Monday, February 13, 2017

Kikimora


(Photograph comes from the Paizo Blog and is © Paizo Publishing.)

I’m thrilled that the Reign of Winter Adventure Path and Bestiary 5 introduced us to more Eastern European fey.  Particularly because so many of these fey are just the right amount of troublesome.  It’s really easy with fey to go too twee (this was a problem in 1e AD&D) or too grimdark and murdery (I love Paizo’s tooth fairies, but not every GM will).

The bird-beaked kikimoras, then, are a Goldilocksian just right.  A kikimora will torment his or her adopted family for months and even years, making the house appear dirty, sending illusionary (and real) swarms of vermin, or breaking things in order to be offered bribes to fix them.  Worse yet, kikimoras drive away potentially helpful brownies and house spirits, then go about ruining the reputation of these charitable creatures by posing as mean, mercenary versions of them.*

If all this sounds relatively harmless, remember again that this is for years.  (A redcap’s attentions may be fatal, but at least they’re over in a night or two.)  And when the fey aren't masquerading as brownies, they’re playacting as ghosts…and the prices most exorcists charge will likely beggar a poor family.

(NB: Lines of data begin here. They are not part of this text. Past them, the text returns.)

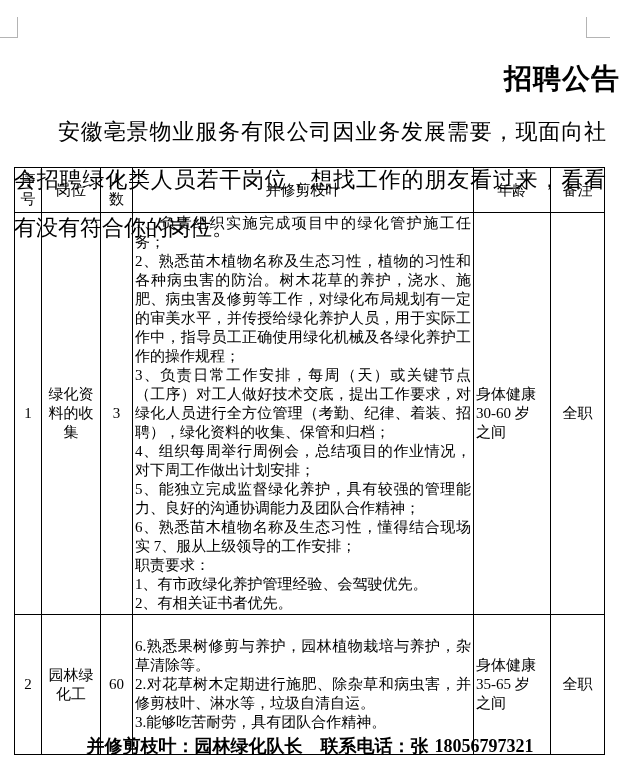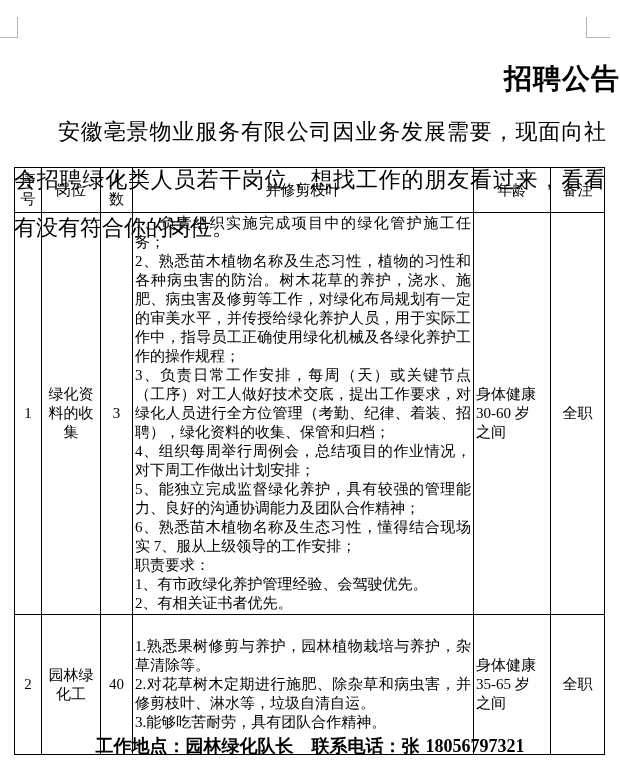--- a/index.html
+++ b/index.html
@@ -116,29 +116,29 @@
 1、有市政绿化养护管理经验、会驾驶优先。
 2、有相关证书者优先。</td>
         <td class="cell-age">身体健康
 30-60 岁
 之间</td>
         <td class="cell-center">全职</td>
       </tr>
       <tr class="row-2">
         <td class="cell-center">2</td>
         <td class="cell-center">园林绿化工</td>
-        <td class="cell-center">40</td>
-        <td class="cell-req">1.熟悉果树修剪与养护，园林植物栽培与养护，杂草清除等。
+        <td class="cell-center">60</td>
+        <td class="cell-req">6.熟悉果树修剪与养护，园林植物栽培与养护，杂草清除等。
 2.对花草树木定期进行施肥、除杂草和病虫害，并修剪枝叶、淋水等，垃圾自清自运。
 3.能够吃苦耐劳，具有团队合作精神。</td>
         <td class="cell-age">身体健康
 35-65 岁
 之间</td>
         <td class="cell-center">全职</td>
       </tr>
     </tbody>
   </table>
 
   <div class="doc-footer">
-    <span>工作地点：</span><span>园林绿化队长</span><span class="phone-group"><span>联系电话：</span><span>张</span><span class="phone-number">18056797321</span></span>
+    <span>并修剪枝叶：</span><span>园林绿化队长</span><span class="phone-group"><span>联系电话：</span><span>张</span><span class="phone-number">18056797321</span></span>
   </div>
 
 </div>
 
 </body></html>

Even once the fey is identified, its extradimensonal hidey-hole makes it exceedingly difficult to flush out.  And even if the poor farmwife could corner the kikimora, a fight with a CR 5 nasty house spirit is likely to be fatal to the average peasant.  But that’s the good news: Fighting a kikimora is a perfect job for journeyman adventurers.

The other reason I like the kikimora is that it’s a relatively powerful domestic terror.  That makes it perfect for nonstandard, magic-light, or slow-progression Pathfinder campaigns such as the Hogwarts-inspired school of magic or modern private school adventure seeds I sometimes post.  And while I’m not the biggest E6 fan around (E6, for the uninitiated, is a take on D&D/Pathfinder that caps out around Level 6, before wizards and clerics get too reality-bending), a kikimora is a truly mystical creature and a proper threat in such a low-powered campaign.  Heck, in most campaigns Baba Yaga is a Mythic (Pathfinder) or Epic (3.0/3.5) encounter…but I can easily see a low-magic campaign where she’s simply an Advanced kikimora with some scores to settle…

A kikimora tormented a local brickmaker for years.  Then one day he spotted the sigil she used to mark her hidey-hole scrawled into the baseboard.  Thinking quickly, he left out a growler full of barley wine.  When the growler disappeared, the bricklayer quickly bricked up the wall in front of the baseboard, gambling he could have her sealed in before the drunk fey would notice.  Years later, adventurers investigate the bricklayer as part of a murder case/exorcism (the victim was bricked up in an alcove and left to perish, and his starving spirit still thirsts for blood).  If during their search the adventurers dismantle the suspicious-looking, out-of-place wall in the man’s home, they release a kikimora driven to near-berserk fury from her long years of confinement and boredom.

On the lam, a gang of redcaps demand aid and shelter from a kikimora, citing ancient fey compacts and invoking the Queen of Air and Darkness.  The kikimora reluctantly agrees to hide the redcaps on her humans’ farm, but this becomes more and more difficult as their bloodthirsty natures take hold and local villagers begin to go missing.  If adventurers find her in the redcaps’ company, the kikimora is honor-bound to fight to the death (or at least until she can plausibly slip away via invisibility).  But if they encounter her separately, the bird-beaked fey (who knows she has a pretty sweet setup already) may agree to ally with the adventurers…for the right price.

Having achieved notoriety in the newspapers for averting a horrible dirigible crash at the London Aerodrome, adventurers are hired as private security for the maiden voyage of the new Geistzeppelin.  An already-difficult voyage involving a prickly captain, some would-be saboteurs, and a Sicilian magician’s pet girallon becomes even moreso when it turns out that a kikimora stowaway is loose on the magical zeppelin, courtesy of a hidey-hole glyph scratched on the Russian ambassador’s steamer trunk.

Pathfinder Bestiary 5 152

*Weird.  For some reason I’m having a really hard time avoiding comparisons between these Russian fey and certain misinformation campaigns, fake news websites, and Russian-supported U.S. presidential candidates…  Something about replacing noble and beneficial institutions with kleptocratic mockeries of the same  Crazy, right?

My readers: You’re going to use any mention of fey as an excuse to link to that one issue of Dragon Magazine you always link to, right?

Me:  …No. 

Me: You don’t know me. 

My readers: Whatever.

Me: (Aw yiss.)

By the way, sorry for last week’s utterly pathetic posting schedule.  A slow recovery from being sick and some bad time management decisions undercut me all week.  If it’s any consolation, I also had to skip two radio shows, so everything I love has taken a hit.